--- What you have to do ---
Pictures in the data must not be copied, but everything else should be output exactly.

--- Extracted information ---
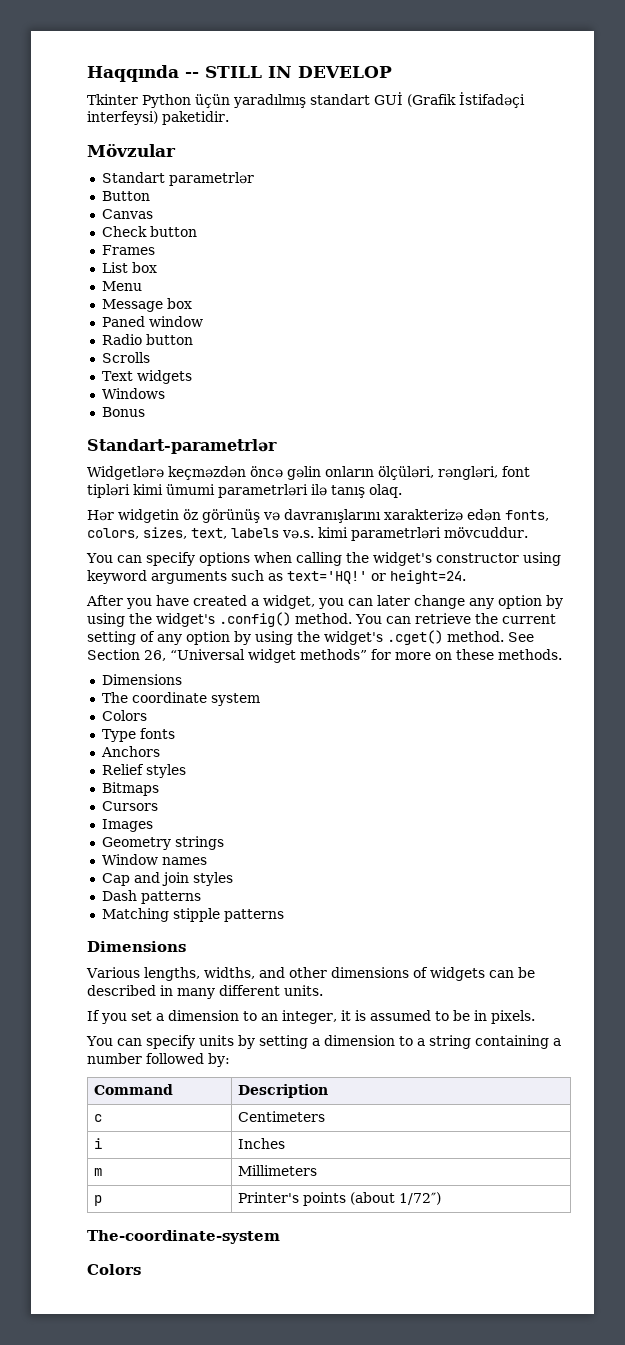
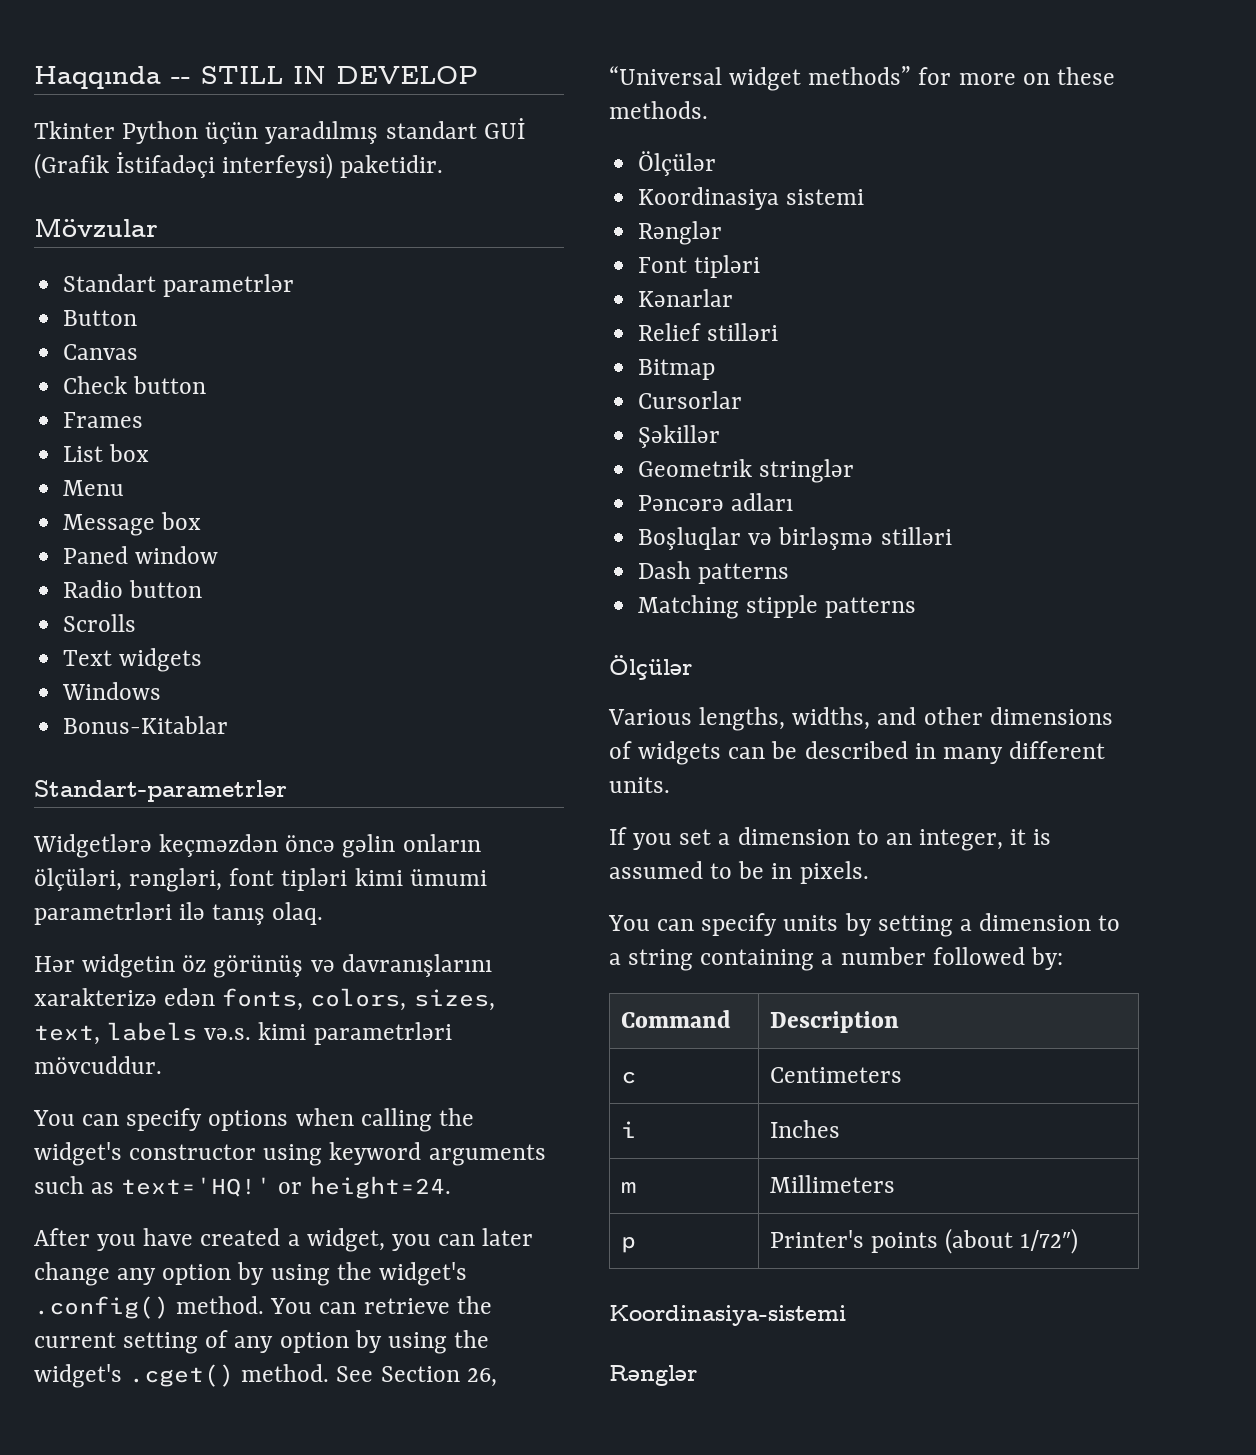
[101,407,145,417] Bonus -> [63,716,229,734] Bonus-Kitablar
[101,674,182,685] [101,692,260,706] [101,710,147,721] [101,728,175,742] [100,746,160,757] [101,764,186,778] [101,782,159,796] [101,801,158,811] [101,819,153,832] [101,836,224,850] [101,854,207,865] [101,872,233,886] Dimensions // The coordinate system // Colors // Type fonts // Anchors // Relief styles // Bitmaps // Cursors // Images // Geometry strings // Window names // Cap and join styles -> [638,151,717,176] [638,187,865,210] [638,221,723,245] [638,255,761,278] [638,289,734,307] [638,323,779,341] [638,359,716,380] [638,391,743,409] [638,425,721,448] [638,459,855,483] [638,493,794,511] [638,527,952,550] Ölçülər // Koordinasiya sistemi // Rənglər // Font tipləri // Kənarlar // Relief stilləri // Bitmap // Cursorlar // Şəkillər // Geometrik stringlər // Pəncərə adları // Boşluqlar və birləşmə stilləri
[87,941,186,952] Dimensions -> [609,655,692,680] Ölçülər
[87,1230,280,1244] [87,1264,141,1275] The-coordinate-system // Colors -> [609,1305,846,1326] [609,1365,697,1386] Koordinasiya-sistemi // Rənglər

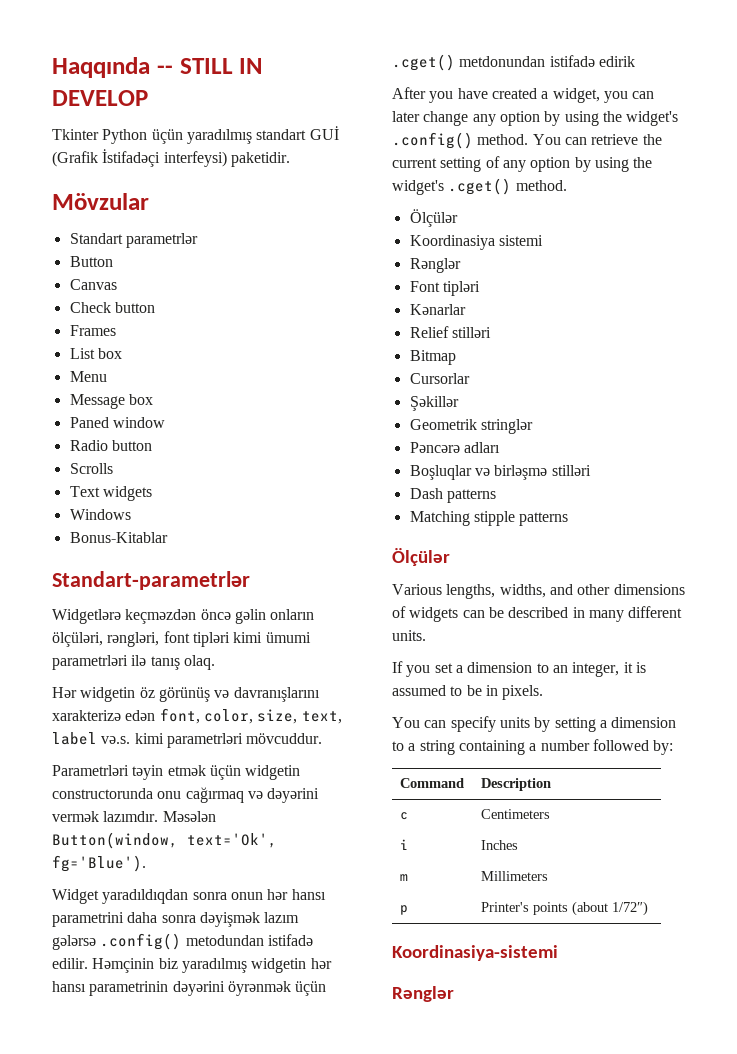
[222,988,495,1011] [34,1022,198,1045] fonts, colors, sizes, text, labels -> [159,708,342,724] [52,732,97,745] font, color, size, text, label
[33,1108,474,1132] [34,1142,546,1166] [34,1176,451,1199] You can specify options when calling the widget's constructor using keyword arguments such as text='HQ!' or height=24. -> [52,765,301,780] [52,787,320,803] [52,811,216,822] [52,832,277,849] [52,855,146,872] [52,889,326,904] [52,912,300,927] [52,933,313,950] [52,958,332,973] [52,981,327,996] [392,54,635,71] Parametrləri təyin etmək üçün widgetin constructorunda onu cağırmaq və dəyərini vermək lazımdır. Məsələn Button(window, text='Ok', fg='Blue'). // Widget yaradıldıqdan sonra onun hər hansı parametrini daha sonra dəyişmək lazım gələrsə .config() metodundan istifadə edilir. Həmçinin biz yaradılmış widgetin hər hansı parametrinin dəyərini öyrənmək üçün .cget() metdonundan istifadə edirik
[336,1366,497,1387] [609,66,1115,91] [609,101,708,119] See Section 26, “Universal widget methods” for more on these methods. -> (567, 185) none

--- Result of the exercise ---
[101,407,145,417] Bonus -> [63,716,229,734] Bonus-Kitablar
[101,674,182,685] [101,692,260,706] [101,710,147,721] [101,728,175,742] [100,746,160,757] [101,764,186,778] [101,782,159,796] [101,801,158,811] [101,819,153,832] [101,836,224,850] [101,854,207,865] [101,872,233,886] Dimensions // The coordinate system // Colors // Type fonts // Anchors // Relief styles // Bitmaps // Cursors // Images // Geometry strings // Window names // Cap and join styles -> [638,151,717,176] [638,187,865,210] [638,221,723,245] [638,255,761,278] [638,289,734,307] [638,323,779,341] [638,359,716,380] [638,391,743,409] [638,425,721,448] [638,459,855,483] [638,493,794,511] [638,527,952,550] Ölçülər // Koordinasiya sistemi // Rənglər // Font tipləri // Kənarlar // Relief stilləri // Bitmap // Cursorlar // Şəkillər // Geometrik stringlər // Pəncərə adları // Boşluqlar və birləşmə stilləri
[87,941,186,952] Dimensions -> [609,655,692,680] Ölçülər
[87,1230,280,1244] [87,1264,141,1275] The-coordinate-system // Colors -> [609,1305,846,1326] [609,1365,697,1386] Koordinasiya-sistemi // Rənglər

[222,988,495,1011] [34,1022,198,1045] fonts, colors, sizes, text, labels -> [159,708,342,724] [52,732,97,745] font, color, size, text, label
[33,1108,474,1132] [34,1142,546,1166] [34,1176,451,1199] You can specify options when calling the widget's constructor using keyword arguments such as text='HQ!' or height=24. -> [52,765,301,780] [52,787,320,803] [52,811,216,822] [52,832,277,849] [52,855,146,872] [52,889,326,904] [52,912,300,927] [52,933,313,950] [52,958,332,973] [52,981,327,996] [392,54,635,71] Parametrləri təyin etmək üçün widgetin constructorunda onu cağırmaq və dəyərini vermək lazımdır. Məsələn Button(window, text='Ok', fg='Blue'). // Widget yaradıldıqdan sonra onun hər hansı parametrini daha sonra dəyişmək lazım gələrsə .config() metodundan istifadə edilir. Həmçinin biz yaradılmış widgetin hər hansı parametrinin dəyərini öyrənmək üçün .cget() metdonundan istifadə edirik
[336,1366,497,1387] [609,66,1115,91] [609,101,708,119] See Section 26, “Universal widget methods” for more on these methods. -> (567, 185) none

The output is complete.